**Problem to solve:** Output the full listing exactly as written, with no pictures in it.

**Information shown:**
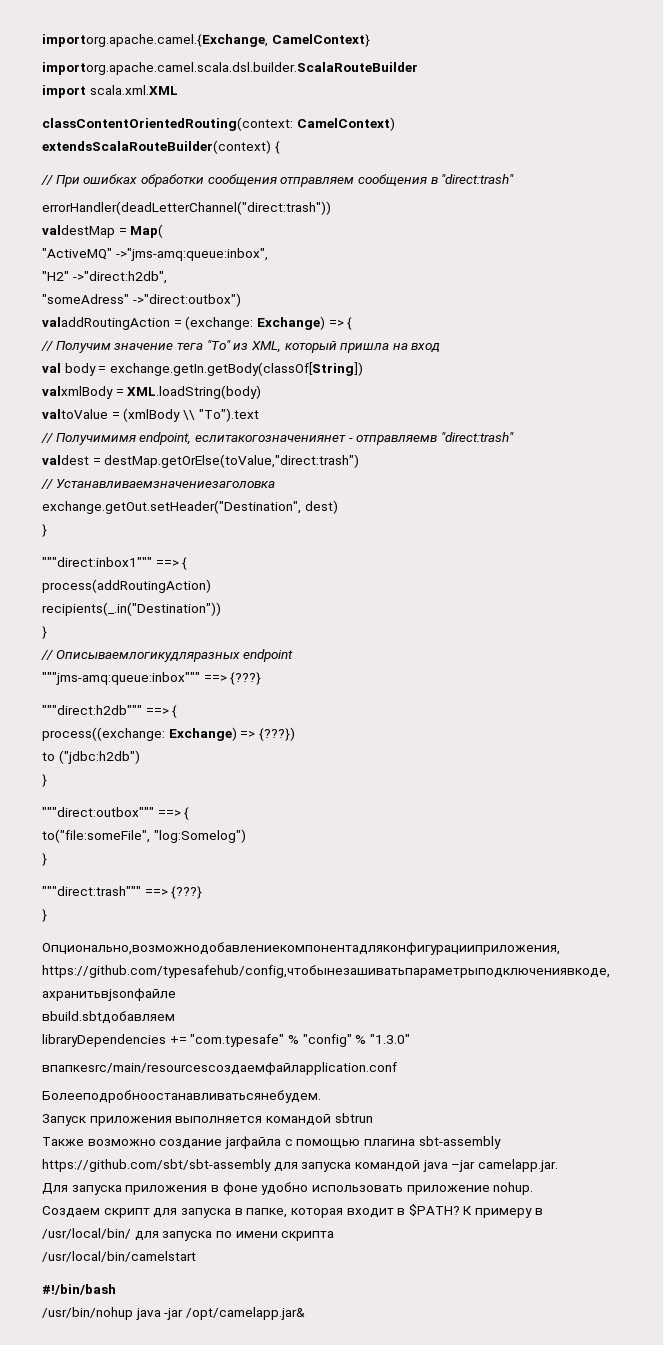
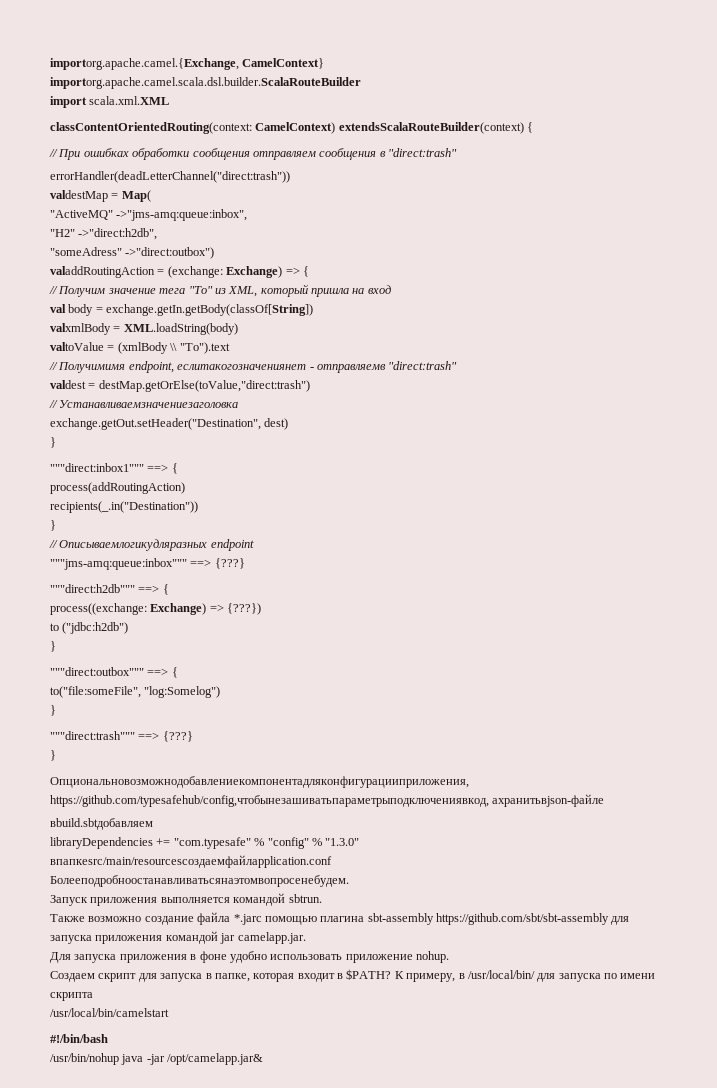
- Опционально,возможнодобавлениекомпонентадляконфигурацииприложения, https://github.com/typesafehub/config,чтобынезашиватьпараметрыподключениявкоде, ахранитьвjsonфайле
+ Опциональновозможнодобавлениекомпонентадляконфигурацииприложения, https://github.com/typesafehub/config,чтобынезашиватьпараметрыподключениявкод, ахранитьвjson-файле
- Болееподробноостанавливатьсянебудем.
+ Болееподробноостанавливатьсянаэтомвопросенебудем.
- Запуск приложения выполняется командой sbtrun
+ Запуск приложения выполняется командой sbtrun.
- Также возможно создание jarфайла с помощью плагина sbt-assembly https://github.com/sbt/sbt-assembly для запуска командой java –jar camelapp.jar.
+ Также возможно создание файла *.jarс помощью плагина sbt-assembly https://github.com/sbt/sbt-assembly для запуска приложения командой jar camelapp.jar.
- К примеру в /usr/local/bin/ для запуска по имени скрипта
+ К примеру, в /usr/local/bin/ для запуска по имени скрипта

**Exercise output:**
- Опционально,возможнодобавлениекомпонентадляконфигурацииприложения, https://github.com/typesafehub/config,чтобынезашиватьпараметрыподключениявкоде, ахранитьвjsonфайле
+ Опциональновозможнодобавлениекомпонентадляконфигурацииприложения, https://github.com/typesafehub/config,чтобынезашиватьпараметрыподключениявкод, ахранитьвjson-файле
- Болееподробноостанавливатьсянебудем.
+ Болееподробноостанавливатьсянаэтомвопросенебудем.
- Запуск приложения выполняется командой sbtrun
+ Запуск приложения выполняется командой sbtrun.
- Также возможно создание jarфайла с помощью плагина sbt-assembly https://github.com/sbt/sbt-assembly для запуска командой java –jar camelapp.jar.
+ Также возможно создание файла *.jarс помощью плагина sbt-assembly https://github.com/sbt/sbt-assembly для запуска приложения командой jar camelapp.jar.
- К примеру в /usr/local/bin/ для запуска по имени скрипта
+ К примеру, в /usr/local/bin/ для запуска по имени скрипта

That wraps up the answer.